Exercise instructions
Print the lines below word for word, beginning with the first and ending with the line that holds "width: 120px;", and skip every picture.

++++ Source data

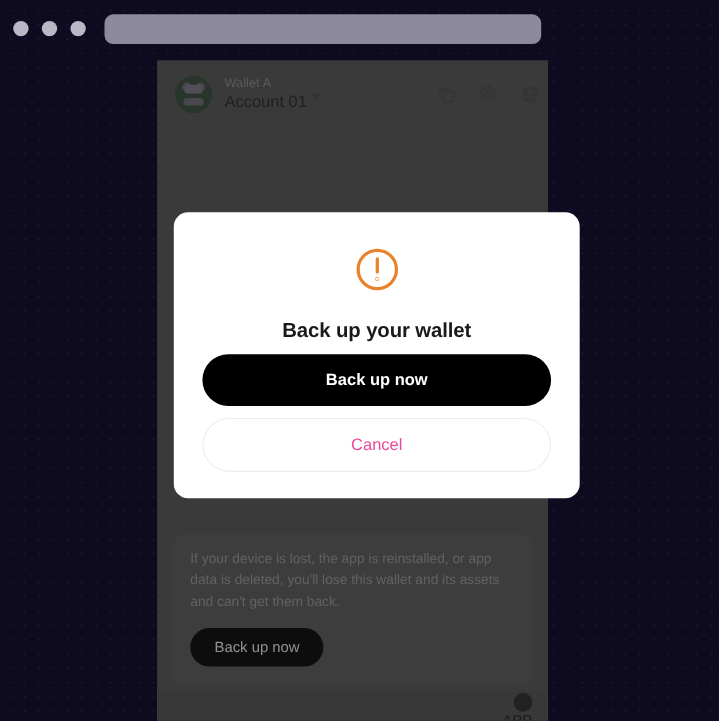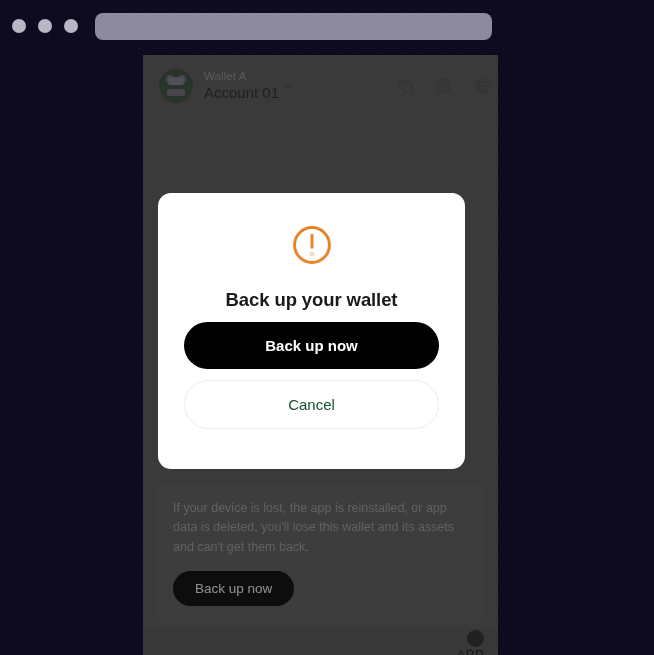--- a/index.html
+++ b/index.html
@@ -217,24 +217,24 @@
   #asset-amount {
     margin-left: auto;
     font-size: 13px;
     color: #1d1d1d;
   }
 
   
   #modal {
     position: absolute;
     left: 158px; top: 193px;
-    width: 307px;
+    width: 369px;
     background: #ffffff;
     border-radius: 13px;
-    padding: 28px 26px 40px 26px;
+    padding: 28px 26px 24px 26px;
     box-sizing: border-box;
     text-align: center;
   }
   #modal-warning-icon {
     width: 44px; height: 44px;
     margin: 2px auto 22px auto;
     display: block;
   }
   #modal-title {
     font-size: 18.5px;
@@ -263,21 +263,21 @@
   }
   #modal-primary-button {
     background: #000000;
     color: #ffffff;
     border: none;
     font-weight: 700;
     margin-bottom: 11px;
   }
   #modal-secondary-button {
     background: #ffffff;
-    color: #14532d;
+    color: #ec4899;
     border: 1px solid #ededed;
     font-weight: 400;
   }
 </style>
 </head>
 <body>
 
 <div id="desktop"></div>
 
 <div id="browser-chrome">

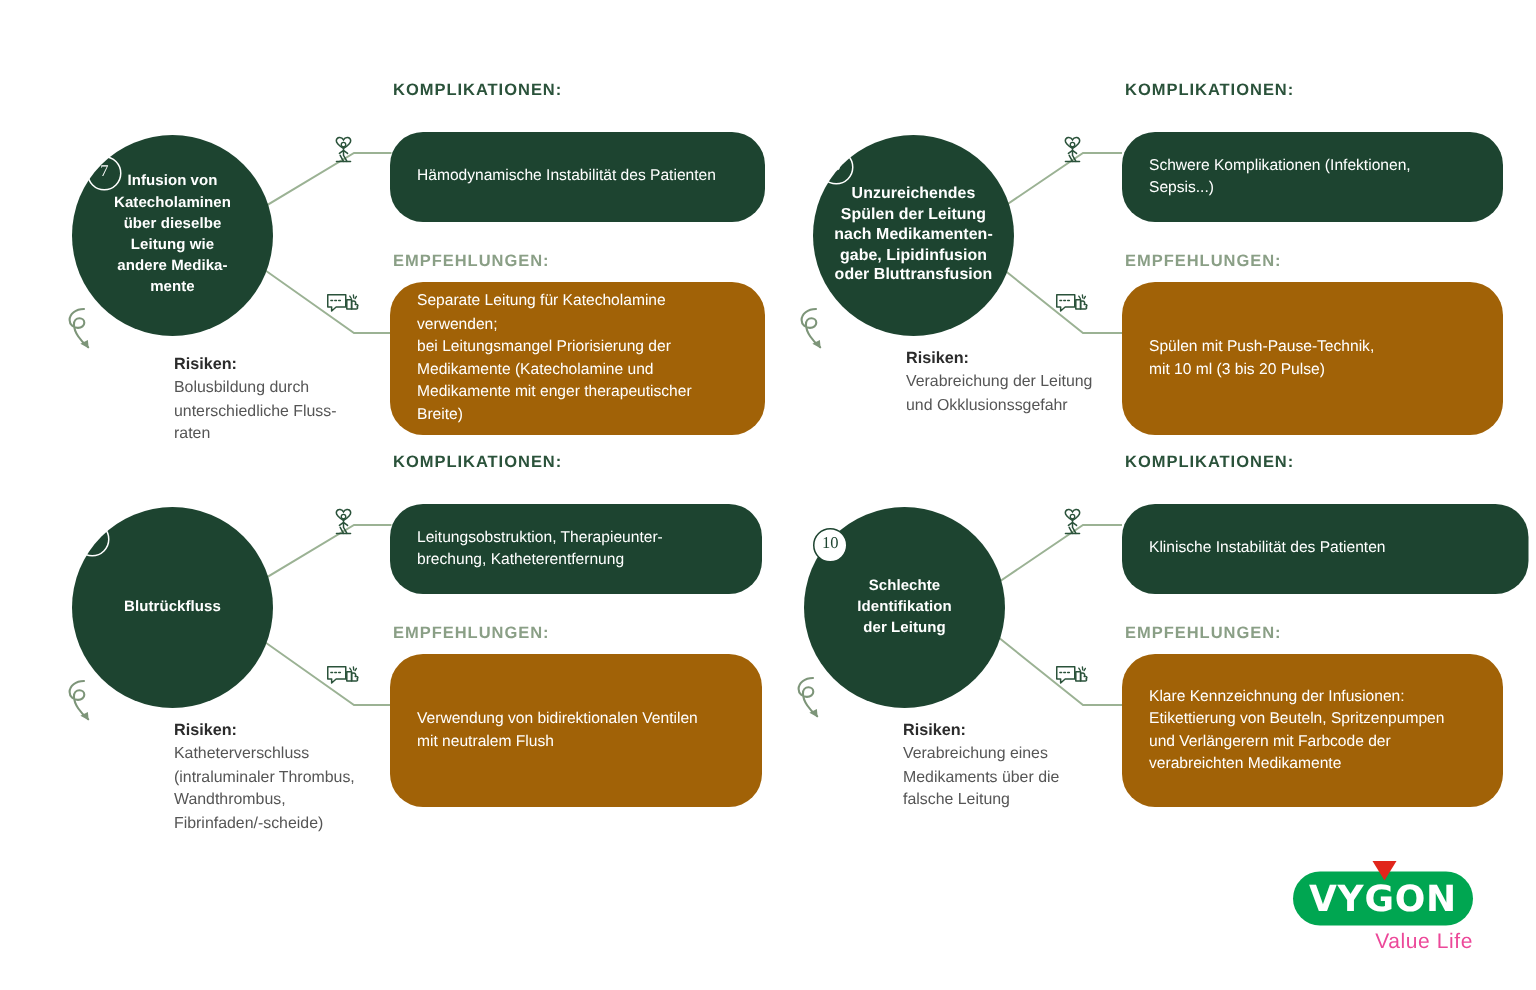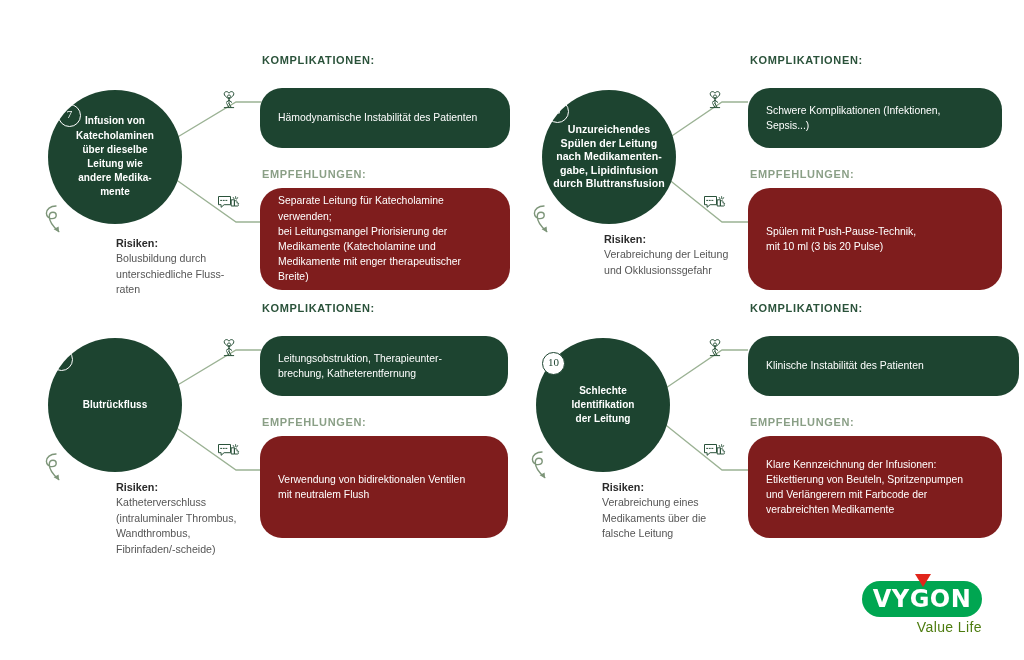--- a/index.html
+++ b/index.html
@@ -112,21 +112,21 @@
   
   .box {
     position: absolute;
     box-sizing: border-box;
     border-radius: 22px;
     display: flex;
     align-items: center;
     padding: 14px 18px;
   }
   .box.dark  { background: #1d4430; }
-  .box.light { background: #7f1d1d; }
+  .box.light { background: #a16207; }
   .box p {
     margin: 0;
     color: #ffffff;
     font-size: 10.4px;
     line-height: 15.2px;
     white-space: pre-line;
   }
   .box.light p { color: #ffffff; }
 
   
@@ -200,21 +200,21 @@
     border-left: 8px solid transparent;
     border-right: 8px solid transparent;
     border-top: 13px solid #e1251b;
   }
   .logo-tag {
     position: absolute;
     left: 0;
     top: 46px;
     width: 120px;
     text-align: right;
-    color: #4d7c0f;
+    color: #ec4899;
     font-size: 14px;
     letter-spacing: 0.4px;
   }
 </style>
 </head>
 <body>
 
 <div id="stage">
 
   <div class="panel p7">
@@ -288,21 +288,21 @@
       <path d="M150 122 L210 170 L236 170" fill="none" stroke="#9bb294" stroke-width="1.3"></path>
       <rect x="144" y="88" width="8" height="8" rx="1.6" fill="#7d9579"></rect>
       <rect x="146" y="118" width="8" height="8" rx="1.6" fill="#7d9579"></rect>
     </svg>
 
     <div class="circle tall">
       <div class="circle-label">Unzureichendes
 Spülen der Leitung
 nach Medikamenten-
 gabe, Lipidinfusion
-durch Bluttransfusion</div>
+oder Bluttransfusion</div>
     </div>
     <div class="num-badge on-dark">8</div>
 
     <div class="icon-slot" style="left:190px; top:34px;">
       <svg width="26" height="26" viewBox="0 0 26 26">
         <path d="M13 7.2c-1.2-2.3-4.6-2.1-4.8.6-.1 1.7 1.7 3.1 4.8 5.2 3.1-2.1 4.9-3.5 4.8-5.2-.2-2.7-3.6-2.9-4.8-.6z" fill="none" stroke="#2a523a" stroke-width="1"></path>
         <circle cx="13" cy="10.4" r="1.5" fill="none" stroke="#2a523a" stroke-width="0.9"></circle>
         <path d="M13 12v5.6M13 14.2l-2.7 2.1M13 14.2l2.7 2.1M10.8 17.6l2.2 4M13 17.6l2.3 4" fill="none" stroke="#2a523a" stroke-width="1" stroke-linecap="round"></path>
         <path d="M8.3 21.6h9.4" stroke="#2a523a" stroke-width="1" stroke-linecap="round"></path>
       </svg>

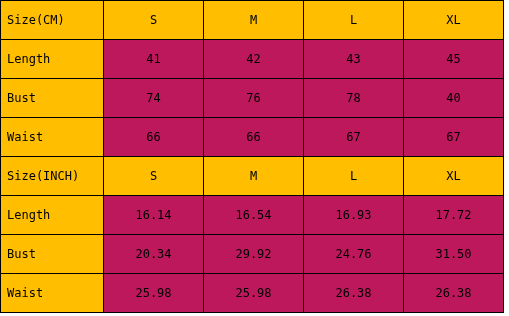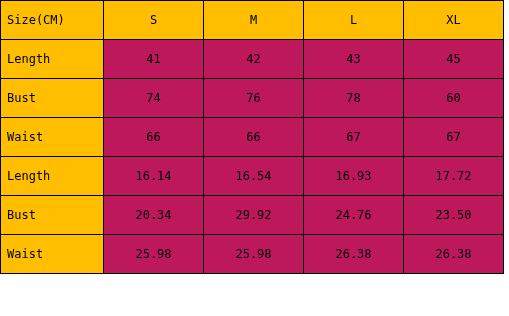--- a/index.html
+++ b/index.html
@@ -85,46 +85,53 @@
       <td class="value-cell">42</td>
       <td class="value-cell">43</td>
       <td class="value-cell">45</td>
     </tr>
 
     <tr>
       <td class="label-cell">Bust</td>
       <td class="value-cell">74</td>
       <td class="value-cell">76</td>
       <td class="value-cell">78</td>
-      <td class="value-cell">60</td>
+      <td class="value-cell">40</td>
     </tr>
 
     <tr>
       <td class="label-cell">Waist</td>
       <td class="value-cell">66</td>
       <td class="value-cell">66</td>
       <td class="value-cell">67</td>
       <td class="value-cell">67</td>
     </tr>
 
+    <tr>
+      <td class="label-cell">Size(INCH)</td>
+      <td class="head-cell">S</td>
+      <td class="head-cell">M</td>
+      <td class="head-cell">L</td>
+      <td class="head-cell">XL</td>
+    </tr>
 
     <tr>
       <td class="label-cell">Length</td>
       <td class="value-cell">16.14</td>
       <td class="value-cell">16.54</td>
       <td class="value-cell">16.93</td>
       <td class="value-cell">17.72</td>
     </tr>
 
     <tr>
       <td class="label-cell">Bust</td>
       <td class="value-cell">20.34</td>
       <td class="value-cell">29.92</td>
       <td class="value-cell">24.76</td>
-      <td class="value-cell">23.50</td>
+      <td class="value-cell">31.50</td>
     </tr>
 
     <tr>
       <td class="label-cell">Waist</td>
       <td class="value-cell">25.98</td>
       <td class="value-cell">25.98</td>
       <td class="value-cell">26.38</td>
       <td class="value-cell">26.38</td>
     </tr>
 

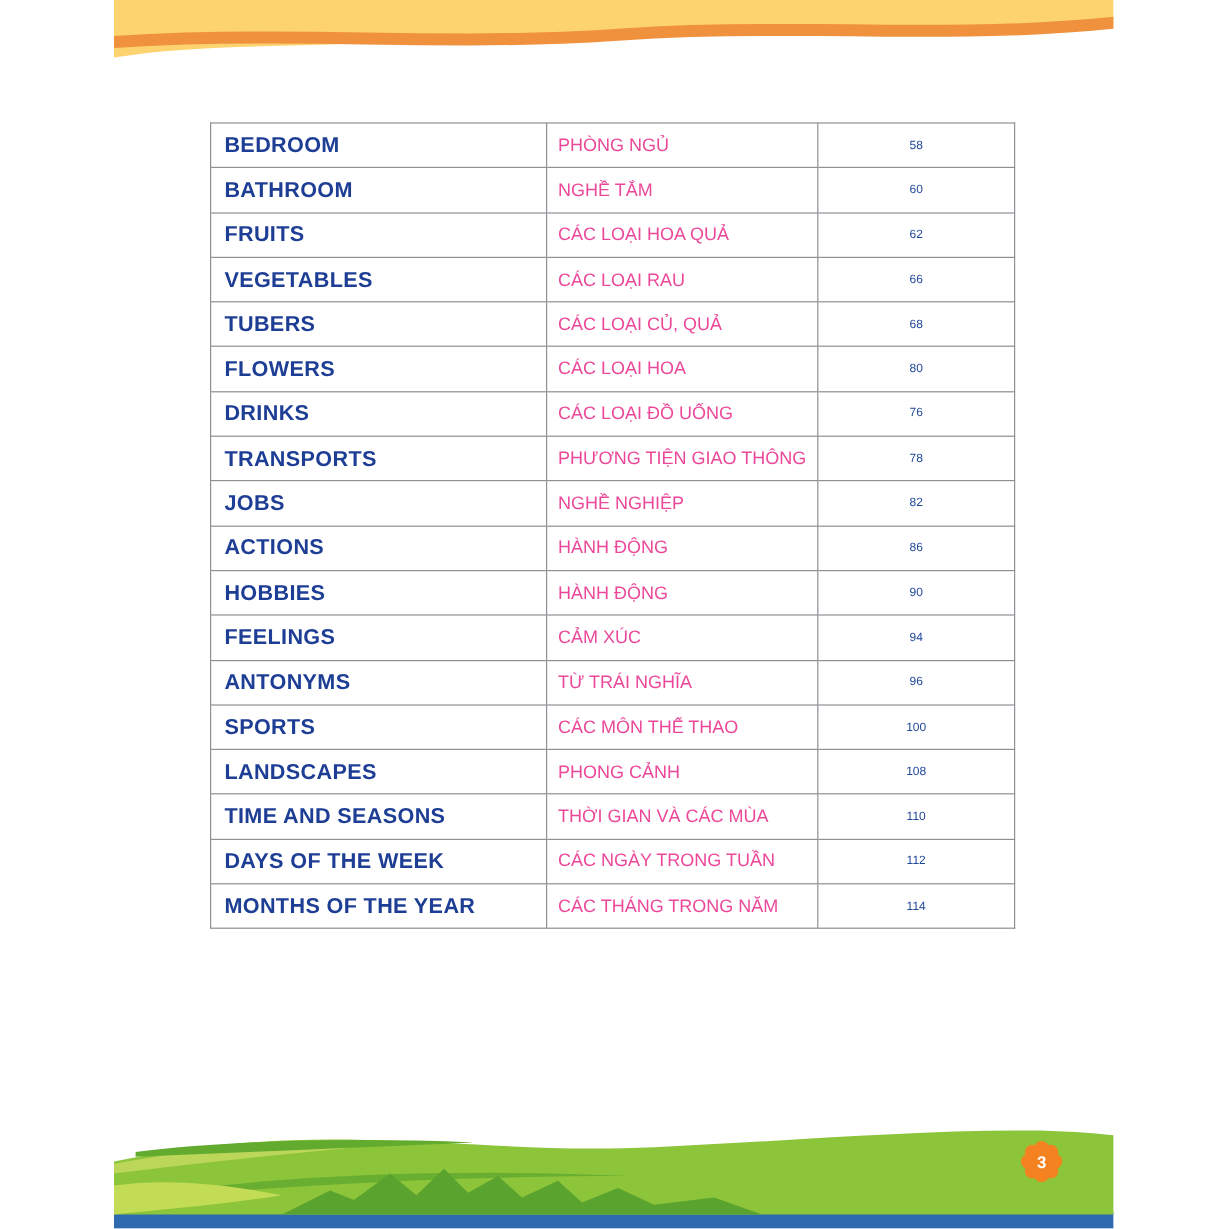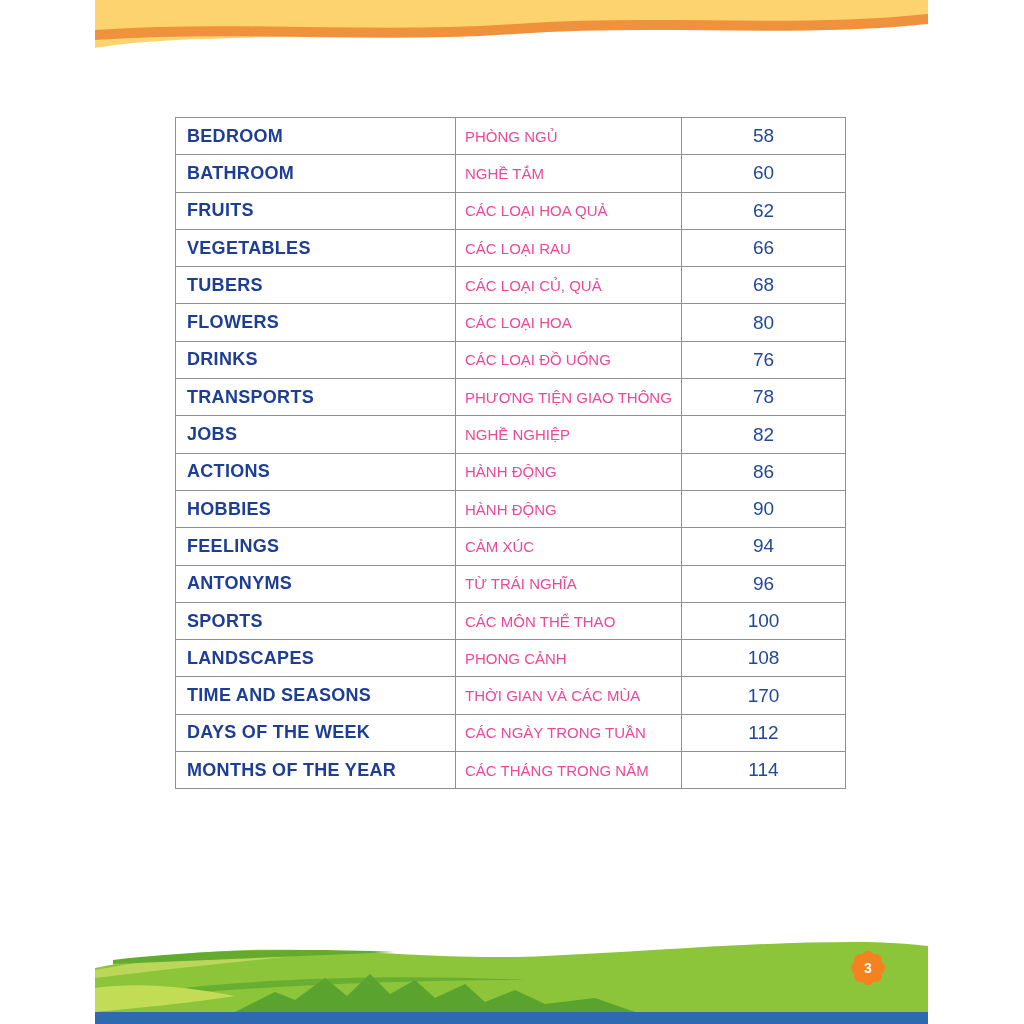--- a/index.html
+++ b/index.html
@@ -21,21 +21,21 @@
     display: block;
   }
   .bottom-band {
     position: absolute;
     left: 95px; top: 934px;
     width: 833px; height: 90px;
     display: block;
   }
   .toc-table {
     position: absolute;
-    left: 175px; top: 117px;
+    left: 175px; top: 102px;
     width: 670px;
     border-collapse: collapse;
     table-layout: fixed;
   }
   .toc-table td {
     border: 1px solid #8f9095;
     height: 37.3px;
     vertical-align: middle;
     white-space: nowrap;
   }
@@ -49,21 +49,21 @@
   }
   td.vi {
     width: 226px;
     padding-left: 9px;
     font-size: 15px;
     color: #ec4899;
   }
   td.pg {
     width: 164px;
     text-align: center;
-    font-size: 19px;
+    font-size: 10px;
     color: #20489b;
   }
   .badge {
     position: absolute;
     left: 850px; top: 950px;
     width: 36px; height: 36px;
     display: block;
   }
 </style>
 </head>
@@ -166,21 +166,21 @@
 
     <tr>
       <td class="en">LANDSCAPES</td>
       <td class="vi">PHONG CẢNH</td>
       <td class="pg">108</td>
     </tr>
 
     <tr>
       <td class="en">TIME AND SEASONS</td>
       <td class="vi">THỜI GIAN VÀ CÁC MÙA</td>
-      <td class="pg">170</td>
+      <td class="pg">110</td>
     </tr>
 
     <tr>
       <td class="en">DAYS OF THE WEEK</td>
       <td class="vi">CÁC NGÀY TRONG TUẦN</td>
       <td class="pg">112</td>
     </tr>
 
     <tr>
       <td class="en">MONTHS OF THE YEAR</td>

++++++++

The answer
--- a/index.html
+++ b/index.html
@@ -217,24 +217,24 @@
   #asset-amount {
     margin-left: auto;
     font-size: 13px;
     color: #1d1d1d;
   }
 
   
   #modal {
     position: absolute;
     left: 158px; top: 193px;
-    width: 307px;
+    width: 369px;
     background: #ffffff;
     border-radius: 13px;
-    padding: 28px 26px 40px 26px;
+    padding: 28px 26px 24px 26px;
     box-sizing: border-box;
     text-align: center;
   }
   #modal-warning-icon {
     width: 44px; height: 44px;
     margin: 2px auto 22px auto;
     display: block;
   }
   #modal-title {
     font-size: 18.5px;
@@ -263,21 +263,21 @@
   }
   #modal-primary-button {
     background: #000000;
     color: #ffffff;
     border: none;
     font-weight: 700;
     margin-bottom: 11px;
   }
   #modal-secondary-button {
     background: #ffffff;
-    color: #14532d;
+    color: #ec4899;
     border: 1px solid #ededed;
     font-weight: 400;
   }
 </style>
 </head>
 <body>
 
 <div id="desktop"></div>
 
 <div id="browser-chrome">

--- a/index.html
+++ b/index.html
@@ -112,21 +112,21 @@
   
   .box {
     position: absolute;
     box-sizing: border-box;
     border-radius: 22px;
     display: flex;
     align-items: center;
     padding: 14px 18px;
   }
   .box.dark  { background: #1d4430; }
-  .box.light { background: #7f1d1d; }
+  .box.light { background: #a16207; }
   .box p {
     margin: 0;
     color: #ffffff;
     font-size: 10.4px;
     line-height: 15.2px;
     white-space: pre-line;
   }
   .box.light p { color: #ffffff; }
 
   
@@ -200,21 +200,21 @@
     border-left: 8px solid transparent;
     border-right: 8px solid transparent;
     border-top: 13px solid #e1251b;
   }
   .logo-tag {
     position: absolute;
     left: 0;
     top: 46px;
     width: 120px;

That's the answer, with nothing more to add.